About Your New Employer

Join a leading medical device manufacturer driven by innovation and a mission to improve patient lives. The company offers a supportive, team-focused culture where your ideas are valued, and your work makes a real difference.

Enjoy excellent work–life balance with a
4-day work week (Monday–Thursday)
and the opportunity to grow your career in a high-performing, collaborative environment.

About Your New Job

As the
Quality Engineer
, you will be a key member of the Quality team, responsible for maintaining and improving the site's Quality Management System.
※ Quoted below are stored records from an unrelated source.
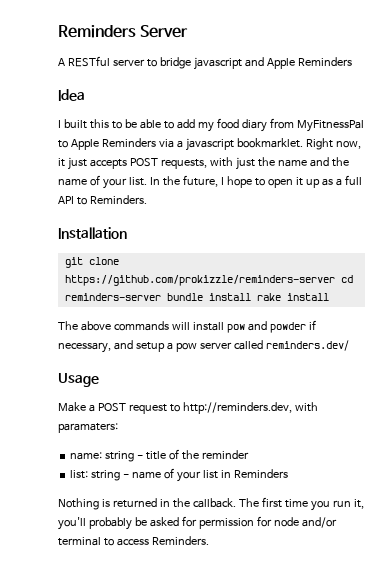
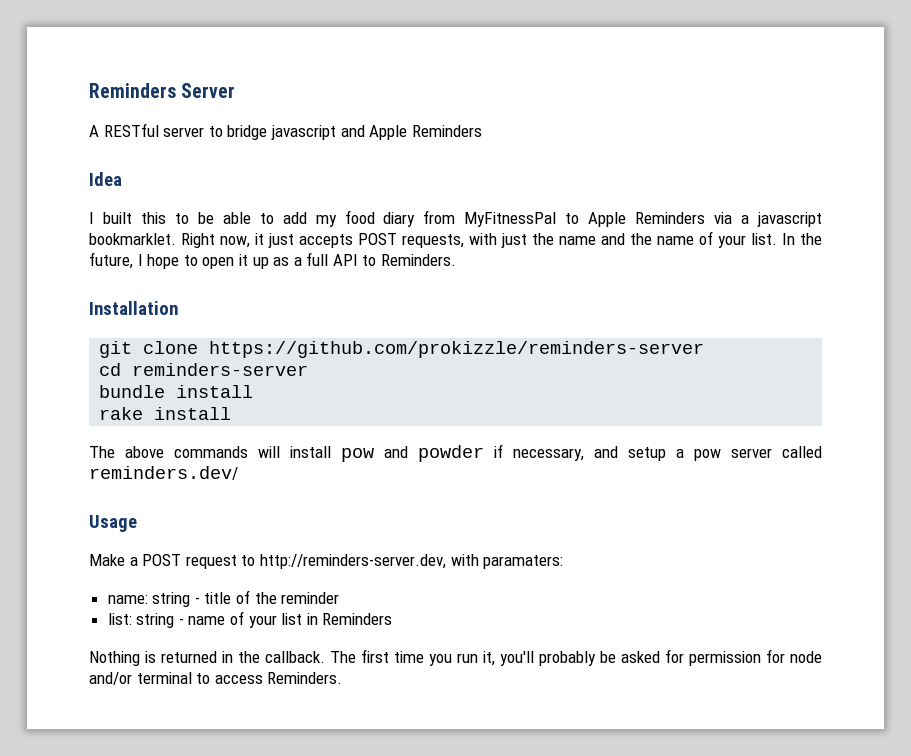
- git clone https://github.com/prokizzle/reminders-server cd reminders-server bundle install rake install
+ git clone https://github.com/prokizzle/reminders-server
+ cd reminders-server
+ bundle install
+ rake install
- Make a POST request to http://reminders.dev, with paramaters:
+ Make a POST request to http://reminders-server.dev, with paramaters:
You'll work closely with R&D and Process Engineers to ensure smooth, timely, and cost-effective transitions of products through development, approval, and manufacturing scale-up.

In this role, you will:

* Partner with R&D and Process Engineering teams to support product development, transfers, and process improvements.
* Promote compliance and excellence to meet customer requirements and regulatory standards (FDA, ISO 13485, MDR).
* Lead and execute equipment, process, and product validations in line with quality and regulatory expectations.
* Conduct root cause analysis, manage non-conformances, and implement effective CAPAs to drive continuous improvement.
* Support internal and supplier audits, ensuring findings are addressed and preventive actions are in place.
* Manage and investigate customer complaints, performing failure mode analysis and implementing quality improvements.
* Provide day-to-day Quality support for manufacturing operations, ensuring product and process integrity.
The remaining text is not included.